I was reading Elle’s blog today and was finally forced to admit something true. Maybe writing about it will be cathartic.
Friday I got a call on my cell phone to tell me that a friend had died. Not just a friend. This man was my very first boyfriend after I got divorced. He was the man who freed me from my stupor and fear and made me realize that just because I was 37 and had 3 small kids my life was not over and I would still be able to have fun. And we did have fun. We skied and we hung out at his beach house and he teased my kids like some sort of crazy uncle and he was affectionate and attentive and he really cared about me. He was probably the first man I had ever been with who really appreciated me as much for what was between my ears as for anything else. He was a quirky, interesting and very engaged person. He was also 18 years my senior and at some point I started to feel a genuine generation gap so I changed the relationship from lovers to friends. He was predictably gracious about it and we stayed close over the last 13 years.
I found out about a year ago that he was battling leukemia. His prognosis was quite good, though. More recently I had spoken with him after having to track him down. I was worried about him and rightfully so – the disease was back and he wasn’t doing that well. His sister answered his cell phone and told me he was in the hospital and that she would let me know when he was out. I didn’t hear from her or from him so I called again and learned that he was going to be put on some aggressive chemo but that he didn’t have to stay in the hospital for it and of that he was thankful. Turns out the chemo gave him dementia and really took a toll so they changed his protocol. I checked on him once again and he said it was going better. I meant to go see him – I really did. I told myself every day that I needed to call Chuck and arrange to go see him. I knew he didn’t want visitors when he was feeling sick but still – I just didn’t call. And then his sister phoned me to give me the bad news. All of a sudden he took a turn for the worse and he was gone. And that’s it. No more Chuck – no more first boyfriend, no more crazy Uncle, no life long friend.

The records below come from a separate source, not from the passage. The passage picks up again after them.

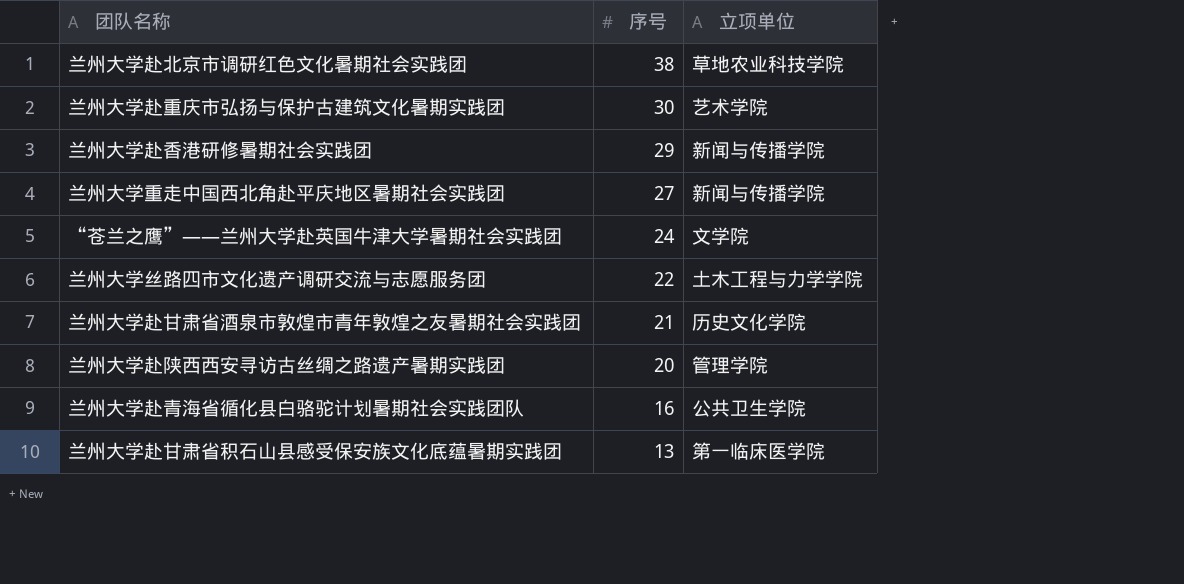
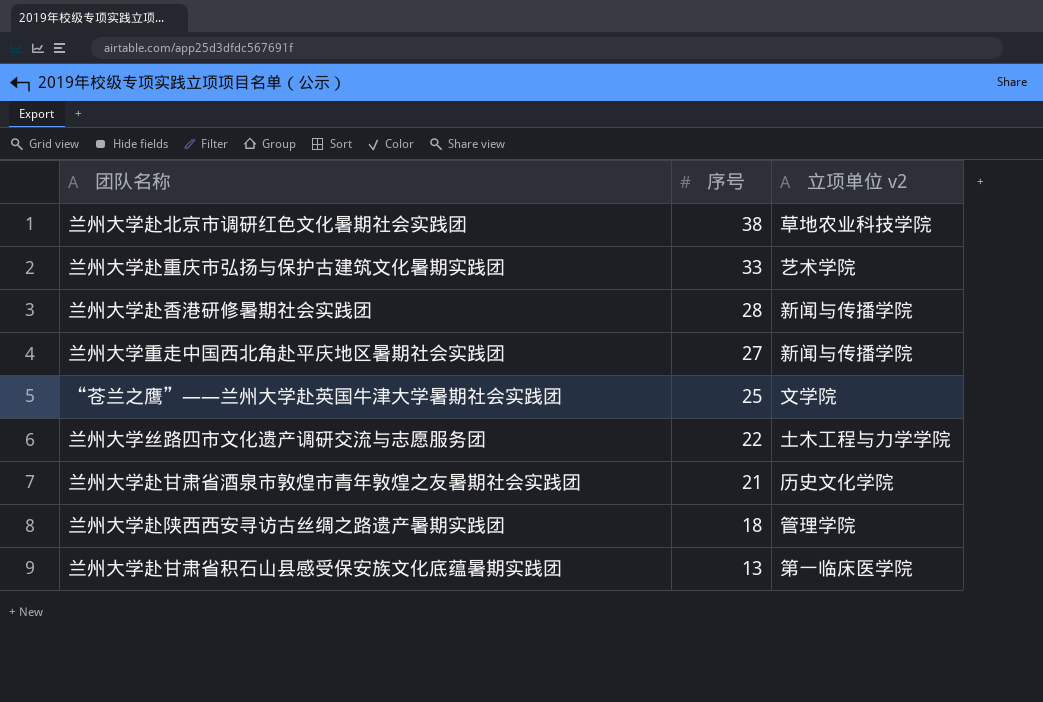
column name: 立项单位 -> 立项单位 v2
row 兰州大学赴青海省循化县白骆驼计划暑期社会实践团队: 16 | 公共卫生学院 -> none
兰州大学赴重庆市弘扬与保护古建筑文化暑期实践团 | 序号: 30 -> 33
兰州大学赴香港研修暑期社会实践团 | 序号: 29 -> 28
“苍兰之鹰”——兰州大学赴英国牛津大学暑期社会实践团 | 序号: 24 -> 25
兰州大学赴陕西西安寻访古丝绸之路遗产暑期实践团 | 序号: 20 -> 18

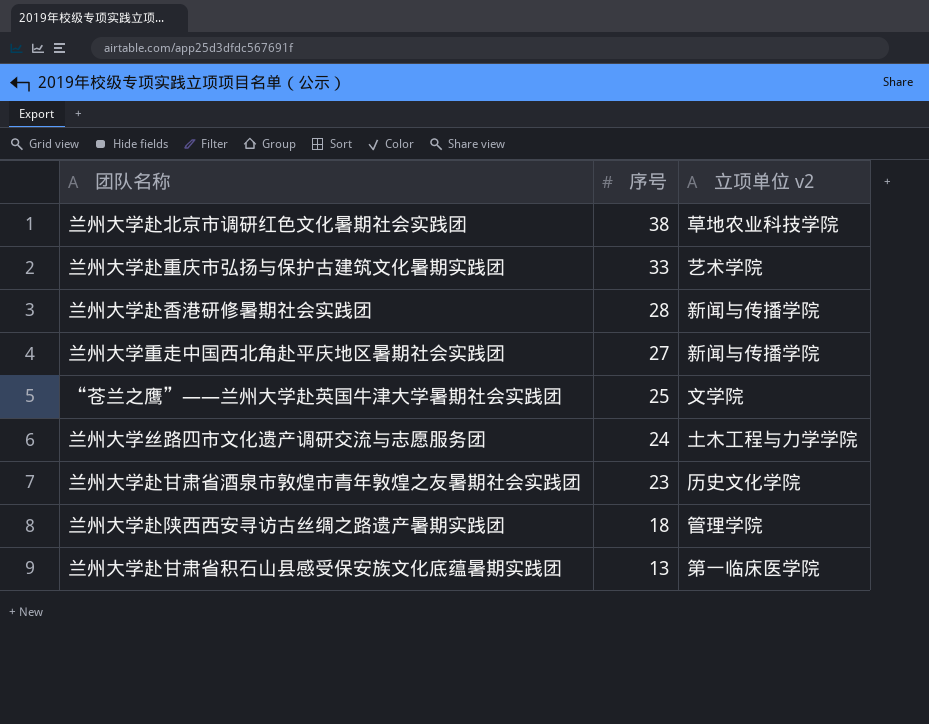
兰州大学丝路四市文化遗产调研交流与志愿服务团 | 序号: 22 -> 24
兰州大学赴甘肃省酒泉市敦煌市青年敦煌之友暑期社会实践团 | 序号: 21 -> 23

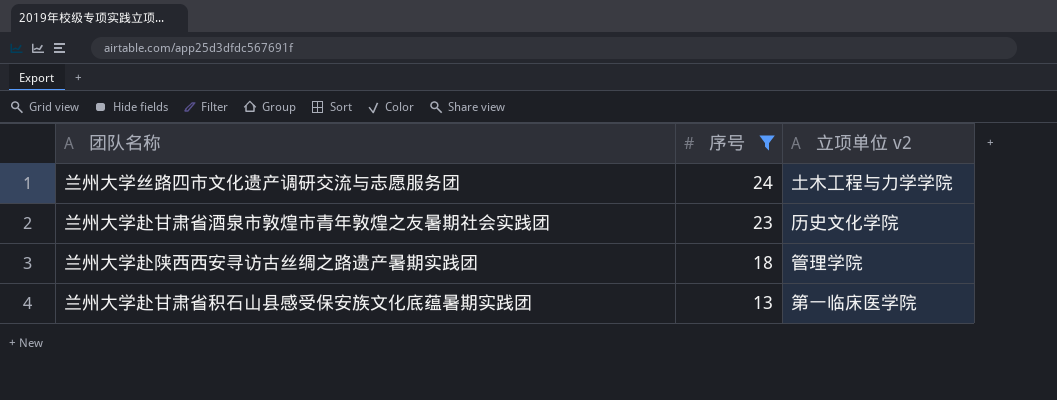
filter: none -> 序号 <= 24

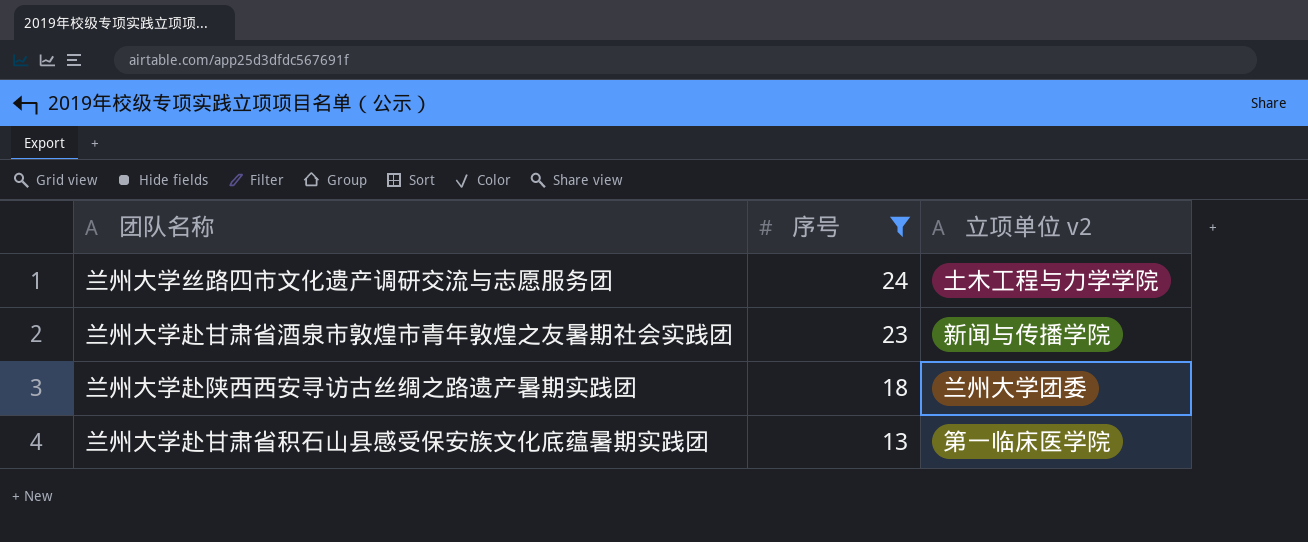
兰州大学赴甘肃省酒泉市敦煌市青年敦煌之友暑期社会实践团 | 立项单位 v2: 历史文化学院 -> 新闻与传播学院
兰州大学赴陕西西安寻访古丝绸之路遗产暑期实践团 | 立项单位 v2: 管理学院 -> 兰州大学团委

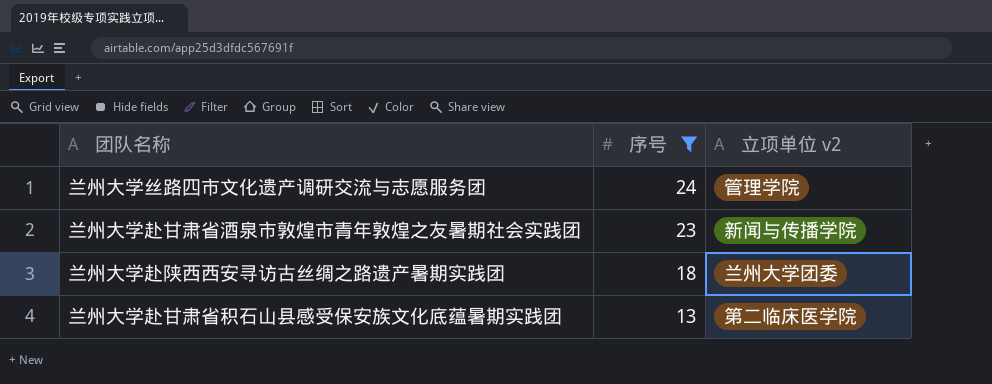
兰州大学丝路四市文化遗产调研交流与志愿服务团 | 立项单位 v2: 土木工程与力学学院 -> 管理学院
兰州大学赴甘肃省积石山县感受保安族文化底蕴暑期实践团 | 立项单位 v2: 第一临床医学院 -> 第二临床医学院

I’m still stunned and more than a little angry with myself for not getting up to see him. Granted, he really didn’t want visitors when he was not feeling well and he was upset about losing his hair. Still – I just didn’t make the time and I’m sort of sick about it.
Grief is weighty. Grief can suck you dry. Grief compounded with a self inflicted guilt trip is even worse. I know he wouldn’t want me to feel that way and I know I won’t feel this way forever. I’m going to try to muster up the energy to ride strong on Saturday. It’s the least I can do for him and for me.